What are the Costs? Do I need a Funeral Director?
The funeral is for the living. It helps the survivors face the reality of death. By acting as a ceremony of recognition the funeral gives testimony of the value of life.
By involving a planned activity the funeral provides friends and relatives a chance to express their support and love. This in turn fulfills the bereaved's need for support.
By allowing the clergy to be directly involved in the program, the funeral can reaffirm religious beliefs.
How can the Funeral Director help you?
The funeral director can answer many of your questions or concerns regarding the legal, financial and emotional aspects surrounding death. He is knowledgeable of the laws, customary procedures, and psychological considerations.
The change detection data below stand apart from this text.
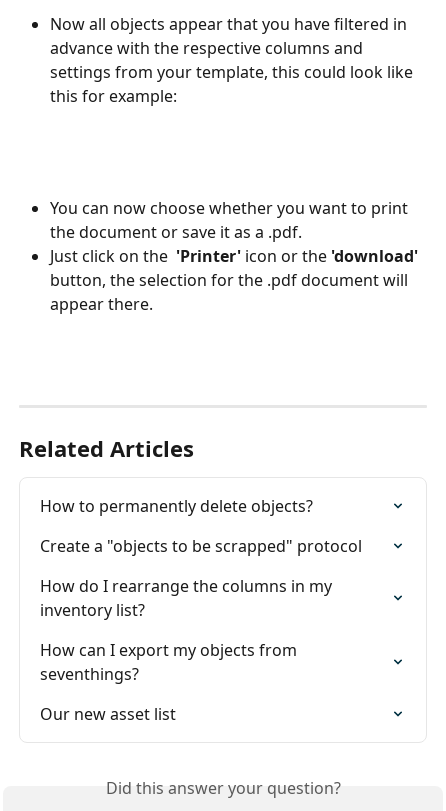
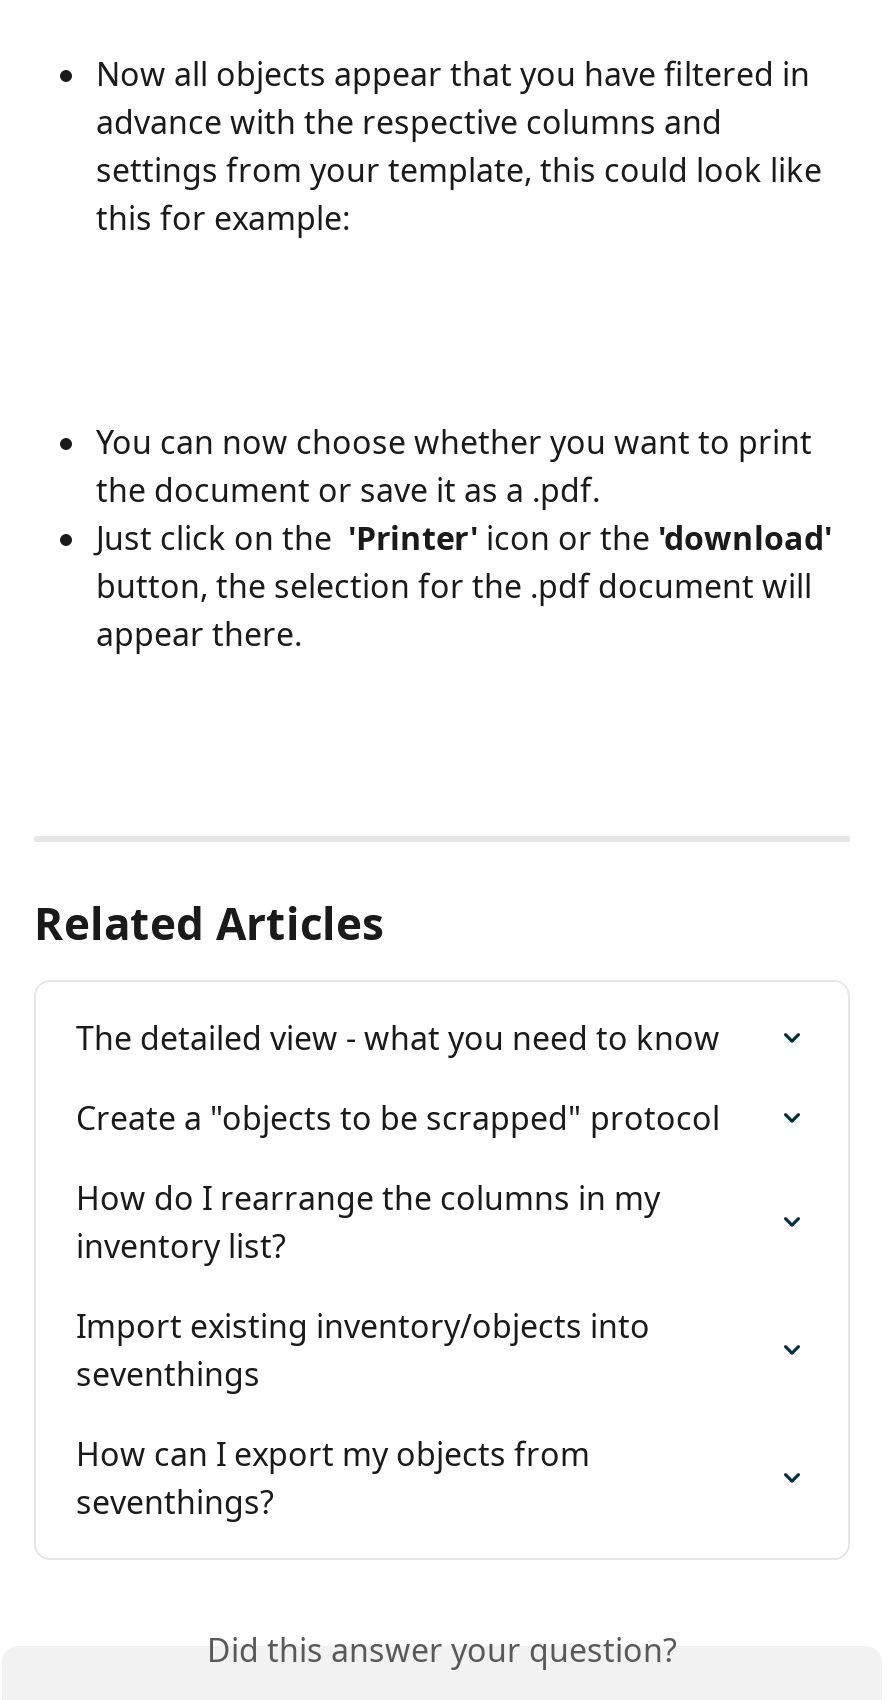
- How to permanently delete objects?
+ The detailed view - what you need to know

+ Import existing inventory/objects into
+ seventhings

moved down: How can I export my objects from | seventhings?

- Our new asset list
This information can be especially helpful at the time of a death in the family, but often questions arise before the crisis situation. Feel free to contact us at the Eaton Funeral Home for answers to any related questions you might have.
A funeral director must be specifically trained and socially sensitive. Since the funeral director has had experience assisting people in dealing with their grief and also possesses an understanding of the proper coping techniques, he can assist you when a death occurs by listening to your concerns and offering counsel.
The funeral director also is able to handle all of the special technical arrangements for a funeral. He removes the deceased to the funeral home, prepares the body for viewing, and arranges for the burial site and the grave preparation. He then directs the funeral, giving attention to clergy, flowers, music, memorial programs, traffic, and various other details which might include obtaining legal documents and information on social security and veteran's benefits. The funeral director actually then cares for the deceased and is also actively involved in serving the families.
What costs are involved?
Professional services provided by the funeral home staff including counseling the bereaved, making funeral arrangements, organizing the visitation and viewing, and preparing the body; use of the funeral home facilities; use of motor equipment.
These costs will often vary considerably because of individual preferences; associated items, such as grave markers or clothing; an outside receptacle, such as a vault or graveliner; caskets, such as protective and non-protective. We are asked many times if we will take payments on the merchandise that is involved in a funeral. Unfortunately, the companies that make these products do not receive payments, so we do not.